◆ The task
A single number is wanted: how many lines of the records below contain the word "避免了目录遍历等攻击".

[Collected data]
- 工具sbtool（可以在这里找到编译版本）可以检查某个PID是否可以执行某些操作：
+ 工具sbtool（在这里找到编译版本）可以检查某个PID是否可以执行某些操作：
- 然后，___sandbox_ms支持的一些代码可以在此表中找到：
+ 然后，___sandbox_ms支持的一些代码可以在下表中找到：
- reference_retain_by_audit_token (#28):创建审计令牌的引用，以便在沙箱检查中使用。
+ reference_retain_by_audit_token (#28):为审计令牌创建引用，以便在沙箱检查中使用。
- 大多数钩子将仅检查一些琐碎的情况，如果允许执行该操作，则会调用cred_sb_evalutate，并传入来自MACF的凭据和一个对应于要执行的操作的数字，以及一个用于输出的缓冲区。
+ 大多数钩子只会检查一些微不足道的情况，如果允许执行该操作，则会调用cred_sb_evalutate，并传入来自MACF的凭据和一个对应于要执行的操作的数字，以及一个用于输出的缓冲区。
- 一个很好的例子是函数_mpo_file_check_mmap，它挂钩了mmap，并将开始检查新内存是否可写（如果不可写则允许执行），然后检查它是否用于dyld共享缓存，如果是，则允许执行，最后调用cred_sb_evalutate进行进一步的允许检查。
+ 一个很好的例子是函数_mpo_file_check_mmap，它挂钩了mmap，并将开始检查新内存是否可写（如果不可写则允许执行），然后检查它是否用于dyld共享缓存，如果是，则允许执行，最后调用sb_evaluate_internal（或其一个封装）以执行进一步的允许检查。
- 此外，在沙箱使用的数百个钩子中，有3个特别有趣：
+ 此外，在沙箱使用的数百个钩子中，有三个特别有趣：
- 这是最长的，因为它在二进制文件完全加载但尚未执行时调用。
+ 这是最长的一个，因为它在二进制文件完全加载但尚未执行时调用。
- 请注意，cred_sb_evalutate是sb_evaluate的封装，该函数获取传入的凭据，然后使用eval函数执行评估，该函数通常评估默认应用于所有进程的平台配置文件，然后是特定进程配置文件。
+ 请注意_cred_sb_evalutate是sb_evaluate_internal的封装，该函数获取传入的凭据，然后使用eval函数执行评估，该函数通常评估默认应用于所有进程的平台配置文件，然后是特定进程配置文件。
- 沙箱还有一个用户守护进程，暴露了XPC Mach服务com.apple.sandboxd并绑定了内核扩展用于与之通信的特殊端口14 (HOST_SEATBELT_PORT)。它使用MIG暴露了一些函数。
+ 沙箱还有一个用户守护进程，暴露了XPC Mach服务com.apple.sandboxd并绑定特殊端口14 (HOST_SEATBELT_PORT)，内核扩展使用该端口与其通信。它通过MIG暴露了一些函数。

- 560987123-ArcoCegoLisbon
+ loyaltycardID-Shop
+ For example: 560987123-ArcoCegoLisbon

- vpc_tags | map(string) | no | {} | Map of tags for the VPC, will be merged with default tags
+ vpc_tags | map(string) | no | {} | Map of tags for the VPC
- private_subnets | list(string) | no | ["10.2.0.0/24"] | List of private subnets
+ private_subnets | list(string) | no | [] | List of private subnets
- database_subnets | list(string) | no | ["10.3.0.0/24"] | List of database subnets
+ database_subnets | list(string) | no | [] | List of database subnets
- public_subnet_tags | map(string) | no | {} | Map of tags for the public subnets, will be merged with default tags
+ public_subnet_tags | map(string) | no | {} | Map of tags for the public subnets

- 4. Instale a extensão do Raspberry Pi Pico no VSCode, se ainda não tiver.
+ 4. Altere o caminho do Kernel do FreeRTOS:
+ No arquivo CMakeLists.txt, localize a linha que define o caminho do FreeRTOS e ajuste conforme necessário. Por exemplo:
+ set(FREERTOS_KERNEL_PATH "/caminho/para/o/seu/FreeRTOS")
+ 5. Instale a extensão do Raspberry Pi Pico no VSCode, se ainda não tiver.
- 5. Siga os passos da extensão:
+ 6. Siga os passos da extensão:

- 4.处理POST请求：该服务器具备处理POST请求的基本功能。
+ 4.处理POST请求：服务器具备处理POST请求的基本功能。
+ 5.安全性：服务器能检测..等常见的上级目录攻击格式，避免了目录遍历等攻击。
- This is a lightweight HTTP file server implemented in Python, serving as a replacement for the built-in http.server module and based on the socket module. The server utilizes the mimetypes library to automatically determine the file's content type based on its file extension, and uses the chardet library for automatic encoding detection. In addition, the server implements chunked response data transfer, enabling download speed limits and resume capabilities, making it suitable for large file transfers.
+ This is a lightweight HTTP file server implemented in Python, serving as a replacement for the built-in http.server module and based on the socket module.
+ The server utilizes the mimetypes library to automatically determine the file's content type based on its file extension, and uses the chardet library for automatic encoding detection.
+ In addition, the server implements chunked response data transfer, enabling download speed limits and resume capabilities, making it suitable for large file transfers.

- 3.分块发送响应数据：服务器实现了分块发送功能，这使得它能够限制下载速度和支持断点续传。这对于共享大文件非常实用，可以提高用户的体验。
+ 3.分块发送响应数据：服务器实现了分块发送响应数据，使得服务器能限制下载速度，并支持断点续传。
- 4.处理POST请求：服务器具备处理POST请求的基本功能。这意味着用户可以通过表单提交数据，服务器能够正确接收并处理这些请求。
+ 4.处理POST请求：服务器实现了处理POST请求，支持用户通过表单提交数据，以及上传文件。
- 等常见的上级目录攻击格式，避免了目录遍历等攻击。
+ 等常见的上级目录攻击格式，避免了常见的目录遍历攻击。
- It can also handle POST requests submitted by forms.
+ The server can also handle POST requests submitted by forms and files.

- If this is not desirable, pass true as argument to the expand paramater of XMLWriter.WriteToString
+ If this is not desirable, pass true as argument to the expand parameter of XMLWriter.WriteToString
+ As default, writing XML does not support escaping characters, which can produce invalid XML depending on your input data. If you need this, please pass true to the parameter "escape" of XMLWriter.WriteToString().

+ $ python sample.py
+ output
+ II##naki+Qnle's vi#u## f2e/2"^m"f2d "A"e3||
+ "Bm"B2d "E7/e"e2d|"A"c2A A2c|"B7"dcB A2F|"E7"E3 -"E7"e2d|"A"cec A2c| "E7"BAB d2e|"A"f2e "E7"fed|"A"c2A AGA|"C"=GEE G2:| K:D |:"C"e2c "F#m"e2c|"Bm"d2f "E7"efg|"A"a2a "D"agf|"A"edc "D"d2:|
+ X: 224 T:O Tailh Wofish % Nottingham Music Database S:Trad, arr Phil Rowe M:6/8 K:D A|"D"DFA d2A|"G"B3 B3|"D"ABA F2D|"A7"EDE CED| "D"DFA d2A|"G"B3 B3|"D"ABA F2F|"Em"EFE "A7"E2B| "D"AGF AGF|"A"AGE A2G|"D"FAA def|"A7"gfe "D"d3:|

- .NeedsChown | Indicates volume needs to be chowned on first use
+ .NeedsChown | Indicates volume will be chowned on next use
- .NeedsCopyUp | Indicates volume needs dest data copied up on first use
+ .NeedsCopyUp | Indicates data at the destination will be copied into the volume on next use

◆ Response to this exercise
2